La cuisine était plus silencieuse que le reste de l'appartement — rien que le bourdonnement du réfrigérateur et, maintenant, lui qui se tournait en l'entendant entrer.
"Salut," dit-il. C'était le même salut. Celui qui voulait dire : je t'attendais.
Elle passa devant lui pour prendre un verre, comme elle le faisait autrefois pour tout — tout son corps un territoire familier qu'elle n'avait plus le droit de traverser. Son bras frôla son épaule. Ni l'un ni l'autre ne bougea.

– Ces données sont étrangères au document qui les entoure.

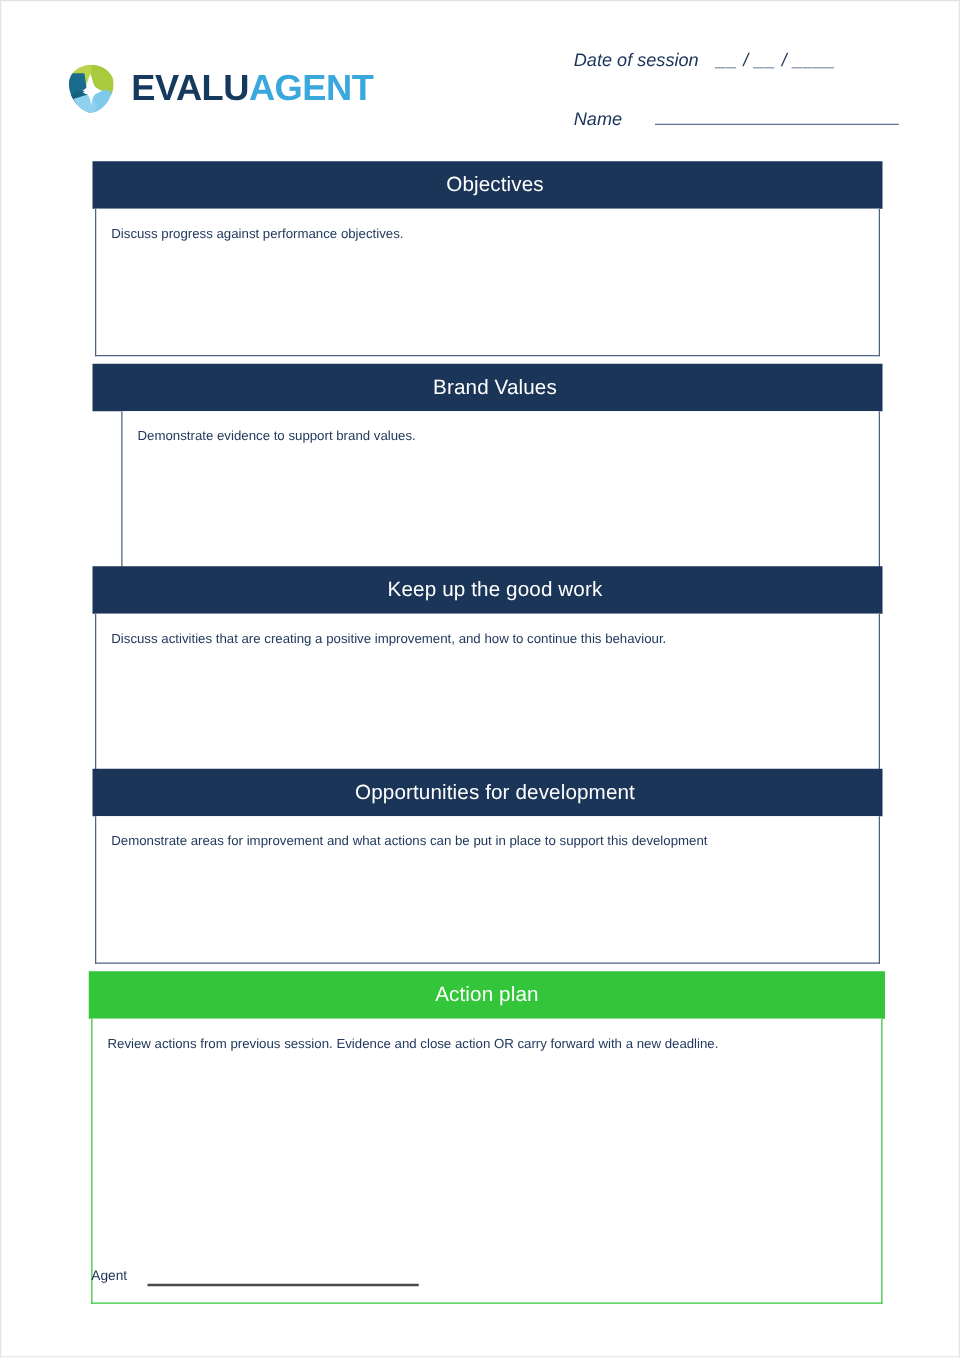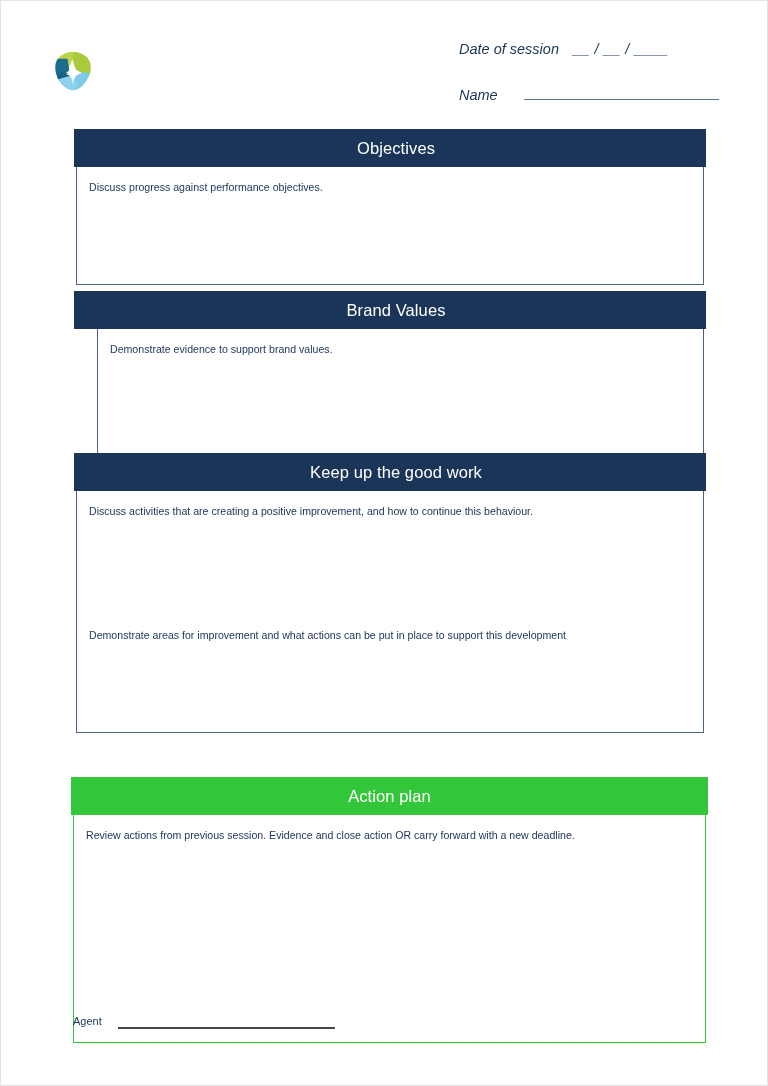"EVALUAGENT" span.logo-text { html: none -> <span> <span>EVALU</span><span>AGENT</span> </span> }
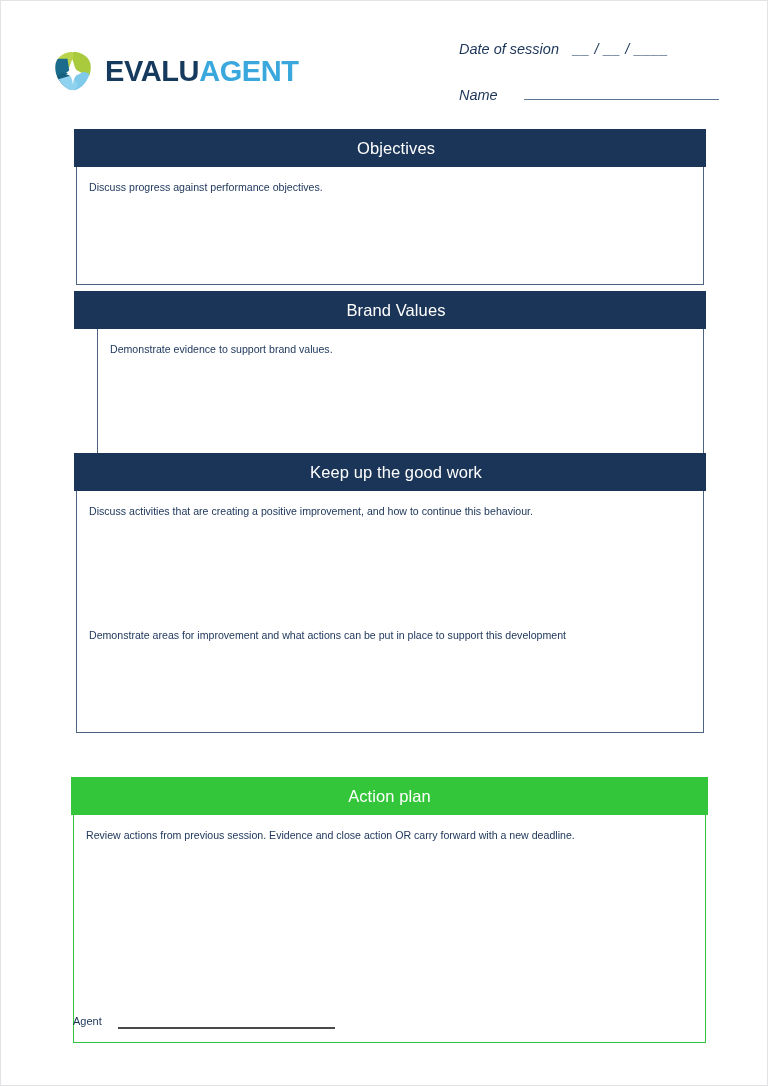"Opportunities for development" div.section-header { html: none -> <div>Opportunities for development</div> }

Ils parlèrent de la fête. Des amis communs. De rien du tout. Elle observait ses mains quand il parlait — cette façon qu'il avait de tirer sur son col quand il s'apprêtait à dire quelque chose de vrai.
"Tu as l'air—" commença-t-il. "Non," dit-elle. Sans méchanceté. Il hocha la tête, laissa tomber. Il avait toujours su quelle phrase laisser inachevée.
Elle se versa de l'eau qu'elle ne voulait pas et resta là à la boire, et toute l'architecture terrible de ce qu'ils avaient été remonta doucement autour d'elle — toutes les pièces qu'ils avaient partagées, tous les silences qu'ils avaient rendus particuliers.
Dehors, quelqu'un rit. Quelqu'un changea la chanson. Il prononça son nom, une fois, doucement — non pas pour l'appeler, juste comme quelque chose qu'il possédait toujours.
"Je devrais retourner là-bas," dit-elle. "Ouais," dit-il. Il ne bougea pas non plus.
Et elle pensa : voilà ce que personne ne te dit — que ça ne s'efface pas. Que le corps garde ses propres archives, patient comme la pierre, prêt à rendre l'histoire entière au plus léger signal.
Elle se dirigea vers la porte. Sentit son regard s'installer sur son épaule comme une main.
Elle ne se retourna pas. Cela avait toujours été son astuce.